**Work required**
Your answer should consist only of the lines below from the one with "2020-03-15: 8500 -> none" through the one with "2020-03-26: none -> 24689", copied exactly.

**Records provided**
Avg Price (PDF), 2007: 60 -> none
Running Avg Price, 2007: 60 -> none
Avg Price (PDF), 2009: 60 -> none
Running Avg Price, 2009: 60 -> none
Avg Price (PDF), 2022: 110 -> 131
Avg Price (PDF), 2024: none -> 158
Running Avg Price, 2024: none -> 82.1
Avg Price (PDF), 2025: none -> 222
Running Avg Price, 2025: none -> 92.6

---

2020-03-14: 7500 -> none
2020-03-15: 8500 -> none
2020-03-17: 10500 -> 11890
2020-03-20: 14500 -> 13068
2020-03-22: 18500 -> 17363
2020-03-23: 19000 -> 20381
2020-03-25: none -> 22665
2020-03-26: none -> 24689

**Response area**
2020-03-15: 8500 -> none
2020-03-17: 10500 -> 11890
2020-03-20: 14500 -> 13068
2020-03-22: 18500 -> 17363
2020-03-23: 19000 -> 20381
2020-03-25: none -> 22665
2020-03-26: none -> 24689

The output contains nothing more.